Nonostante il fatto che i controlli non sono aumentati - anzi si sono ridotti -, è cresciuto il numero dei punti complessivamente sottratti negli anni agli automobilisti italiani: sugli 8-9 milioni all’anno, con un picco di 9 milioni e 912mila nel 2007. E soprattutto, nota lo studio, è cresciuto il rapporto tra i punti tolti e le infrazioni: il che vuol dire che sono diminuite le infrazioni più leggere, mentre è cresciuto il peso di quelle che comportano maggiori decurtazioni di punti, che poi sono le più pericolose - come l’eccesso di velocità, che nei primi sei mesi del 2009 ha pesato per il 34% dei punti sottratti.
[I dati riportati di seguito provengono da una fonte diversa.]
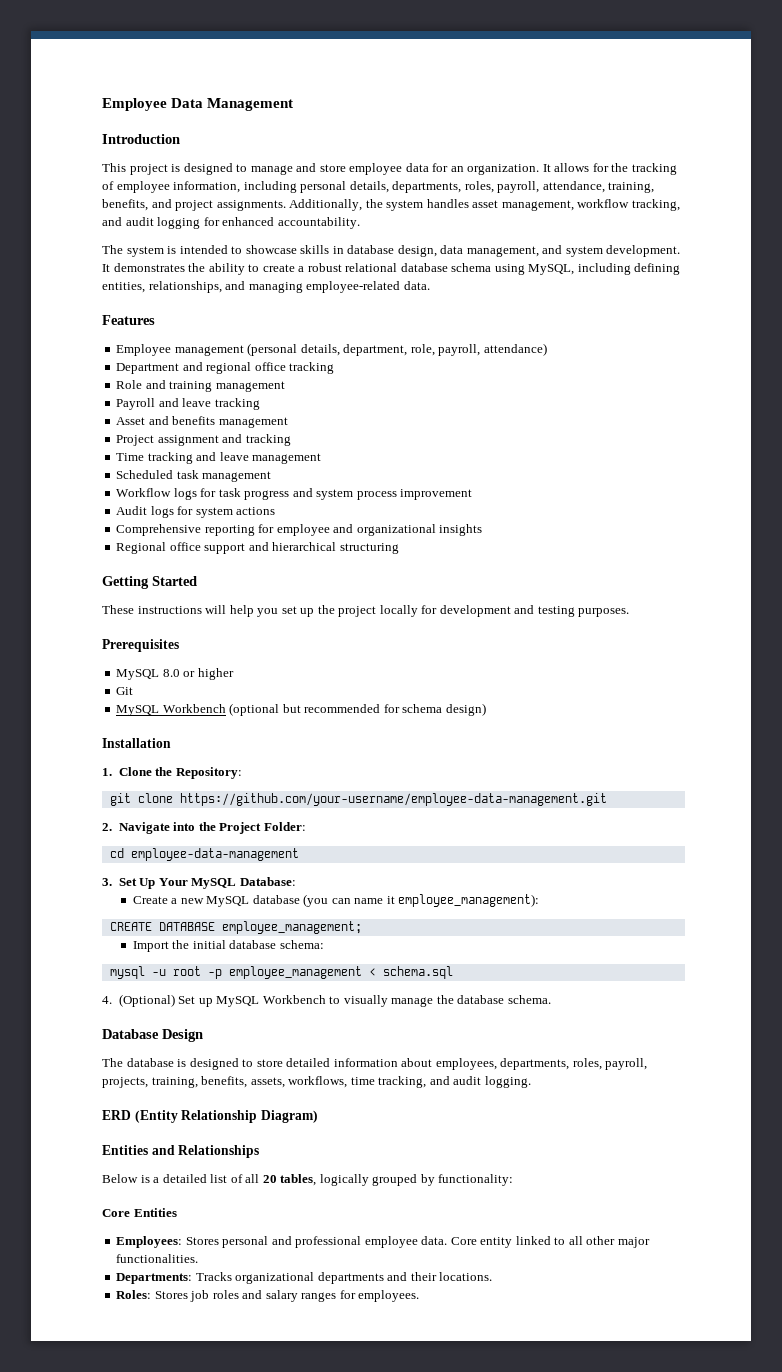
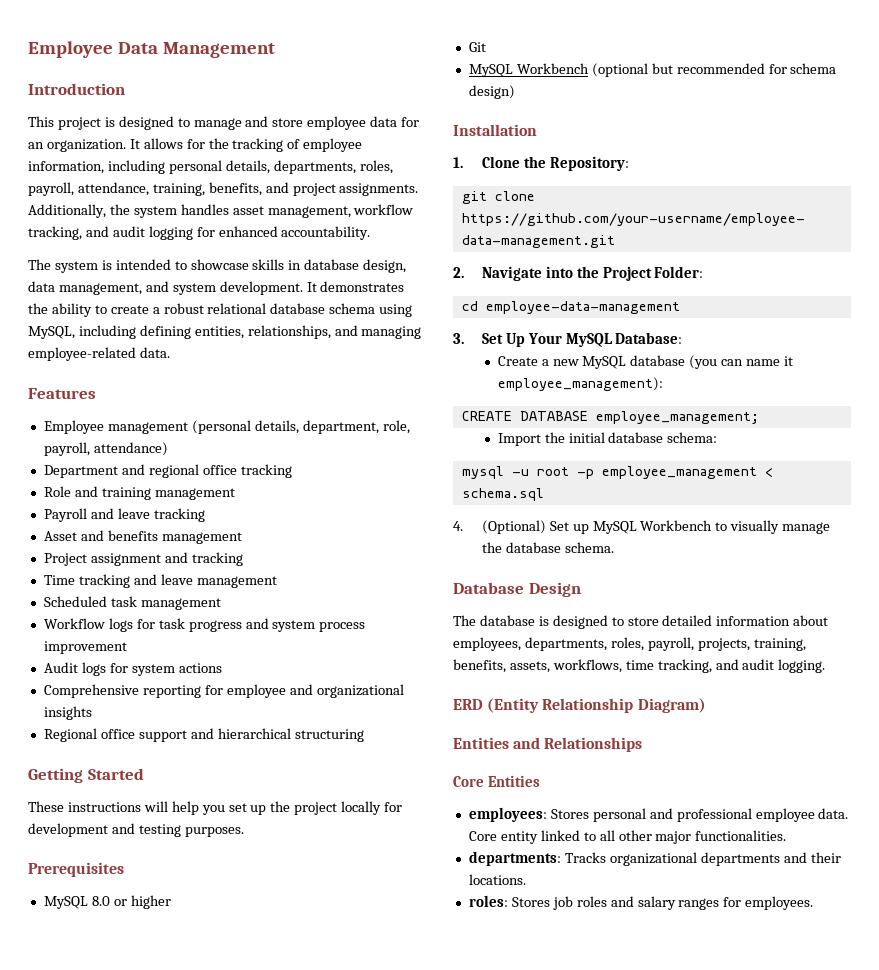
- Below is a detailed list of all 20 tables, logically grouped by functionality:
- Employees: Stores personal and professional employee data.
+ employees: Stores personal and professional employee data.
- Departments: Tracks organizational departments and their locations.
+ departments: Tracks organizational departments and their locations.
- Roles: Stores job roles and salary ranges for employees.
+ roles: Stores job roles and salary ranges for employees.

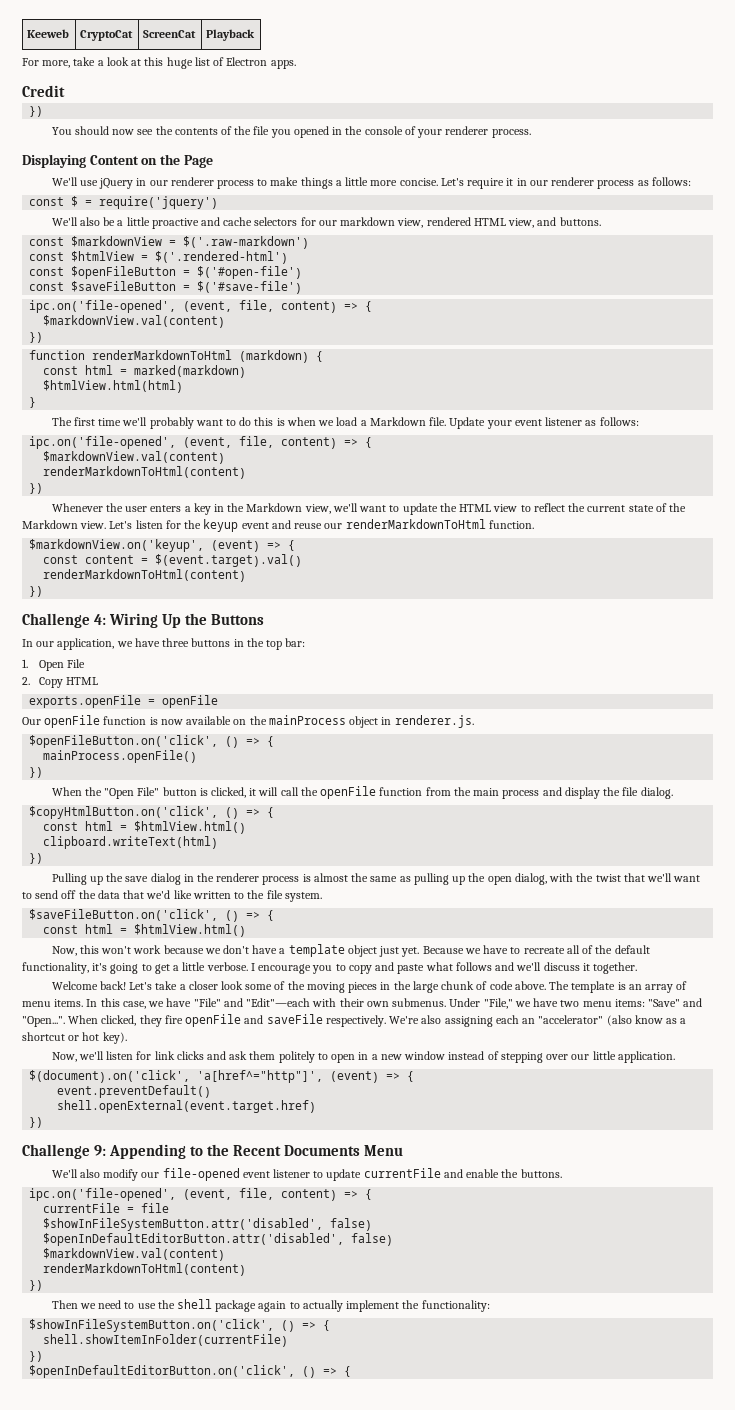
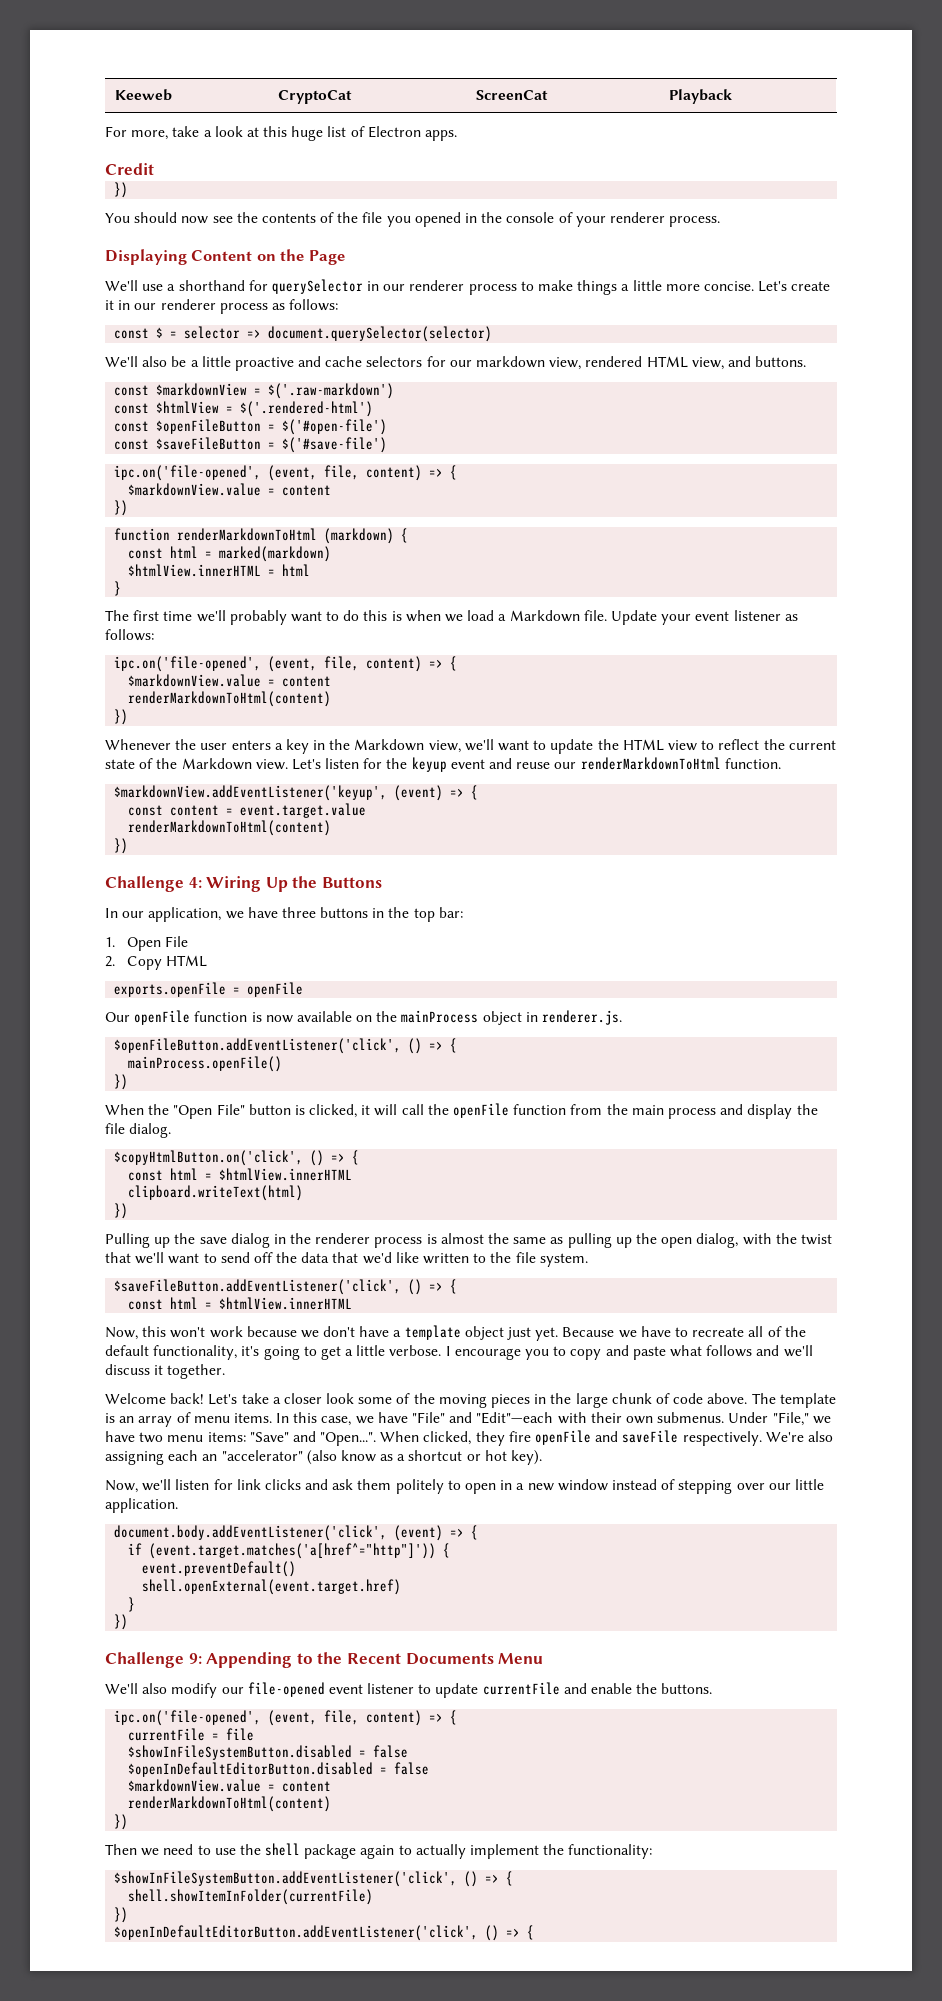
- We'll use jQuery in our renderer process to make things a little more concise.
+ We'll use a shorthand for querySelector in our renderer process to make things a little more concise.
- Let's require it in our renderer process as follows:
+ Let's create it in our renderer process as follows:
- const $ = require('jquery')
+ const $ = selector => document.querySelector(selector)
  const $saveFileButton = $('#save-file')
  ipc.on('file-opened', (event, file, content) => {
- $markdownView.val(content)
+ $markdownView.value = content
- $htmlView.html(html)
+ $htmlView.innerHTML = html
  Update your event listener as follows:
  ipc.on('file-opened', (event, file, content) => {
- $markdownView.val(content)
+ $markdownView.value = content
- $markdownView.on('keyup', (event) => {
+ $markdownView.addEventListener('keyup', (event) => {
- const content = $(event.target).val()
+ const content = event.target.value
- $openFileButton.on('click', () => {
+ $openFileButton.addEventListener('click', () => {
  $copyHtmlButton.on('click', () => {
- const html = $htmlView.html()
+ const html = $htmlView.innerHTML
- $saveFileButton.on('click', () => {
- const html = $htmlView.html()
+ $saveFileButton.addEventListener('click', () => {
+ const html = $htmlView.innerHTML
- $(document).on('click', 'a[href^="http"]', (event) => {
+ document.body.addEventListener('click', (event) => {
+ if (event.target.matches('a[href^="http"]')) {
  shell.openExternal(event.target.href)
+ }
- $showInFileSystemButton.attr('disabled', false)
- $openInDefaultEditorButton.attr('disabled', false)
- $markdownView.val(content)
+ $showInFileSystemButton.disabled = false
+ $openInDefaultEditorButton.disabled = false
+ $markdownView.value = content
- $showInFileSystemButton.on('click', () => {
+ $showInFileSystemButton.addEventListener('click', () => {
- $openInDefaultEditorButton.on('click', () => {
+ $openInDefaultEditorButton.addEventListener('click', () => {

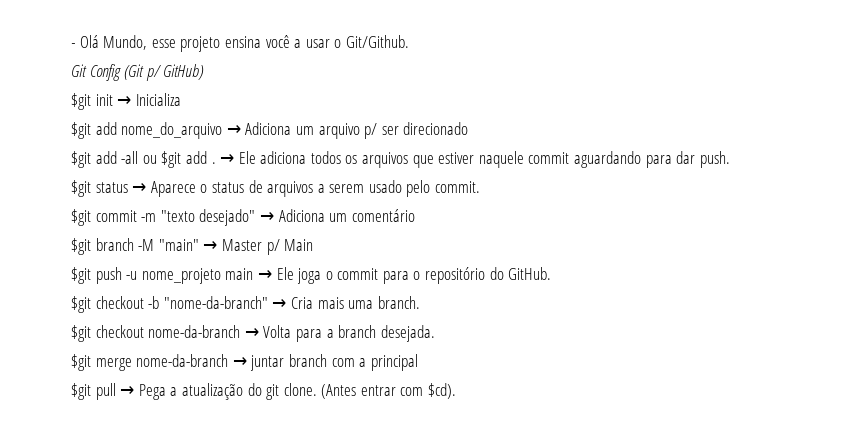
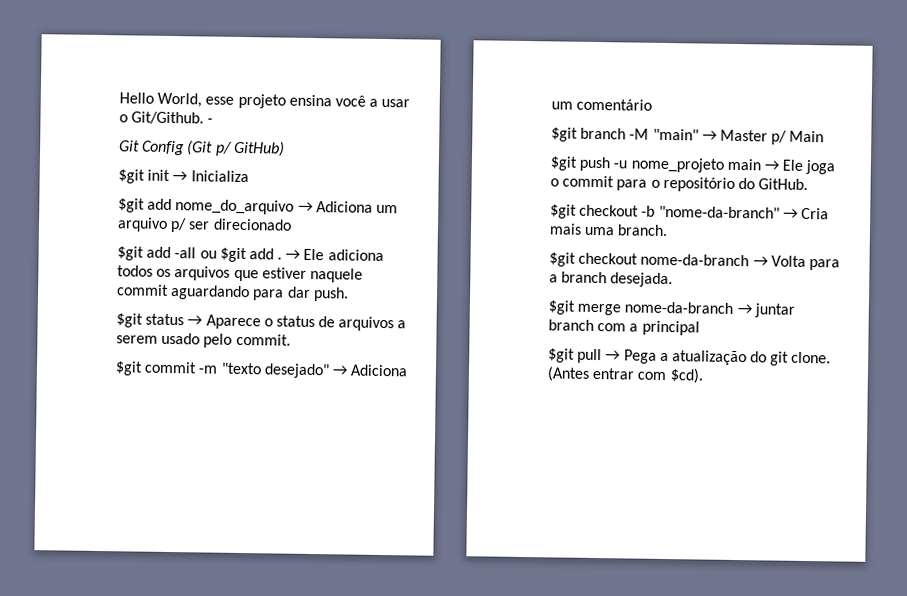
- - Olá Mundo, esse projeto ensina você a usar o Git/Github.
+ Hello World, esse projeto ensina você a usar o Git/Github. -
Una chiara dimostrazione del fatto che il meccanismo dei punti non ha funzionato da deterrente.
Come se non bastasse, a un certo punto è arrivato il regalo del salvapunti: sulla scia di una sentenza della Cassazione, nell’ottobre 2006 arriva per decreto la possibilità di barattare la decurtazione dei punti con soldi. Basta dichiarare che non si era alla guida della propria auto al momento dell’infrazione, e pagare una sanzione monetaria per evitare il taglio dei punti. Un decreto che - scrivono i due economisti - “ha indebolito, se non annullato, la capacità della Polizia stradale di distinguere tra guidatori virtuosi e non”. Tra chi guida sempre nei limiti e chi è recidivo all’acceleratore a tavoletta. Tra gli scopi della patente a punti, infatti, oltre che quello di incentivare comportamenti più sicuri e richiamare l’attenzione degli automobilisti, c’era anche quello di chiudere le strade (più o meno provvisoriamente) a chi sistematicamente corre troppo. Confronti internazionali, con altri paesi nei quali il meccanismo dei punti ha funzionato, indicano un abbattimento drastico dei tassi di mortalità sulle strade in seguito all’aumentare delle patenti sospese, cioè “del numero di guidatori pericolosi rimossi dalle strade”. La paura di perdere - anche per poco - la potestà dell’automobile è infatti un deterrente formidabile; che però, grazie ai meccanismi del sistema italiano, non ha mai turbato i nostri collezionisti di punti al volante.